One point of contention centers on the recollections of Jan Swafford, 74, who was known as Jan Edwards in 1957 and was dating McCullough, who was known as John Tessier at the time.
It was Swafford who found McCullough’s unused train ticket in a framed photo of the two of them, which poked a hole in his alibi and led police investigators to renew their focus on McCullough as a suspect.
Swafford said she remembered that McCullough asked her to hold on to his train ticket. She said she told McCullough he should put the ticket in his wallet, but he insisted and she put the ticket behind a framed photograph of the two of them.
But in a 2014 letter to DeKalb County State’s Attorney Richard Schmack, Swafford contradicts FBI reports that said she didn’t see Jack McCullough on the night Maria Ridulph disappeared. Schmack wrote to Swafford after she appeared on the “Dr. Phil” show, noting her account “seemed more consistent with the defense’s theory of the timeline than the prosecution.”
Swafford was subpoenaed by the prosecution and came to Sycamore for the 2012 trial, but never testified, she said.
In the motion, McCullough claims prosecutors didn’t want her to testify.
“I believe that the person known as Jan Edwards would testify that she was brought to DeKalb County by the prosecution, interviewed in contemplation of testimony at trial, and that, when she provided information inconsistent with the state’s theory, she was physically moved and kept from access to [McCullough’s] counsel,” the motion said.
Swafford said she didn’t know if her testimony would help her one-time sweetheart with his appeal. She also said she wasn’t positive her recollections are from the night Ridulph disappeared from a Sycamore street corner.
Swafford said she believes it was the same night – largely because she remembers that McCullough was excited because he had just passed his test for the Air Force. She said she didn’t remember McCullough calling her to say he’d be late, but does remember seeing him at 9:30 p.m. that night.
McCullough has claimed phone records, FBI investigation reports and comments from military recruiters show he was in the Rockford area when Maria Ridulph was abducted. Throughout his trial and sentencing, McCullough has maintained he is innocent
McCullough also raises questions about the use of jailhouse informants, whether prosecutors failed to turn over evidence that could have been helpful to the defense at trial and other arguments similar to those that McCullough and his lawyers raised during his 2012 trial and subsequent appeal.
He also claims newly discovered evidence would cast doubt on the testimony provided by two witnesses at the McCullough’s 2012 trial.
McCulloch plans to request a hearing on the motion to reconsider at 9 a.m.
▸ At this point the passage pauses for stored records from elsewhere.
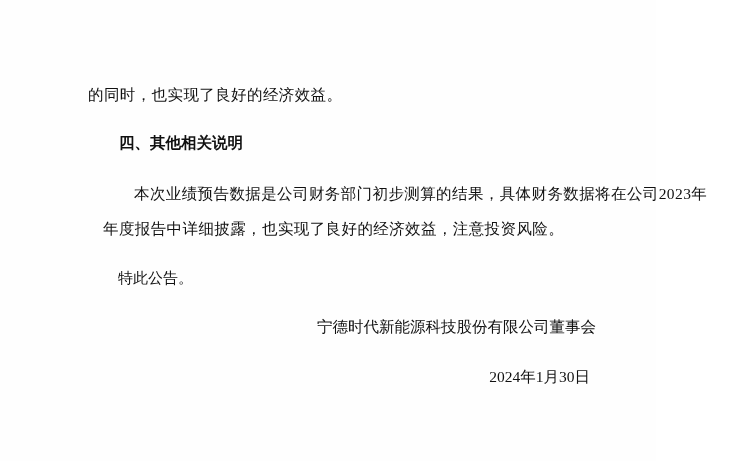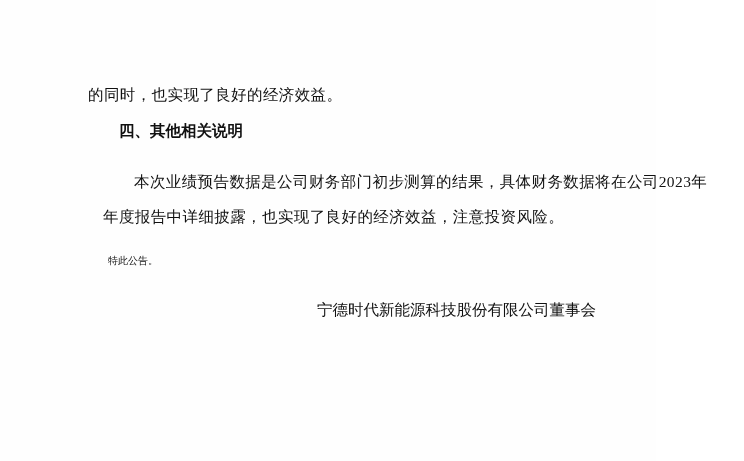--- a/index.html
+++ b/index.html
@@ -39,7 +39,7 @@
     text-indent: 2em;
     font-size: 15.5px;
     line-height: 34px;
-    margin-top: 2px;
+    margin-top: 14px;
   }
   .body-block {
     margin-top: 8px;

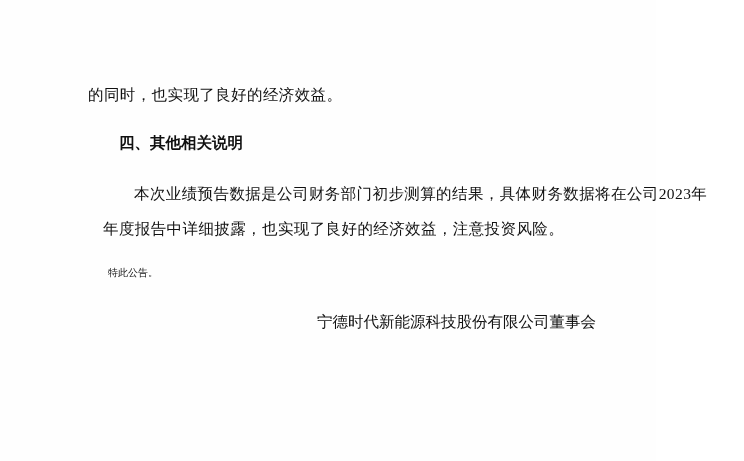--- a/index.html
+++ b/index.html
@@ -50,7 +50,7 @@
   }
   .notice {
     text-indent: 2em;
-    font-size: 10px;
+    font-size: 15px;
     line-height: 34px;
   }
   .signature {

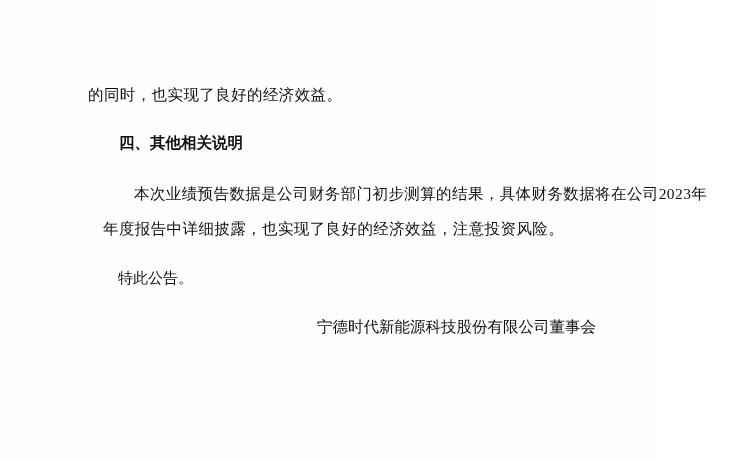--- a/index.html
+++ b/index.html
@@ -85,6 +85,7 @@
 
   <p class="signature">宁德时代新能源科技股份有限公司董事会</p>
 
+  <p class="date">2024年1月30日</p>
 
 </div>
Oct. 28 in room 210.
DeKalb County State’s Attorney Richard Schmack said his office is considering whether or not to respond to McCullough’s filing and what that response may entail. Schmack also said his office has reached out to Sycamore Police and the Ridulph family.
In February, an appellate court upheld McCullough’s murder conviction, but tossed two other convictions – kidnapping and abduction of an infant – because prosecutors didn’t prove the statute of limitations had not expired. That ruling didn’t affect McCullough’s life sentence.
McCullough was one of more than 100 people who were briefly suspects after Maria’s disappearance. The case went cold for decades until McCullough’s half sister told Illinois State Police about a deathbed confession from their mother.
Clay Campbell, the former DeKalb County State’s Attorney who secured the conviction against McCullough, said he wasn’t surprised by McCullough’s latest attempt to prove his innocence. He said inmates serving life sentences “have lots of time to file pleadings.” However, he said he didn’t expect much to come of prisoner’s efforts.
“I personally think Mr. McCullough is going to die in jail.”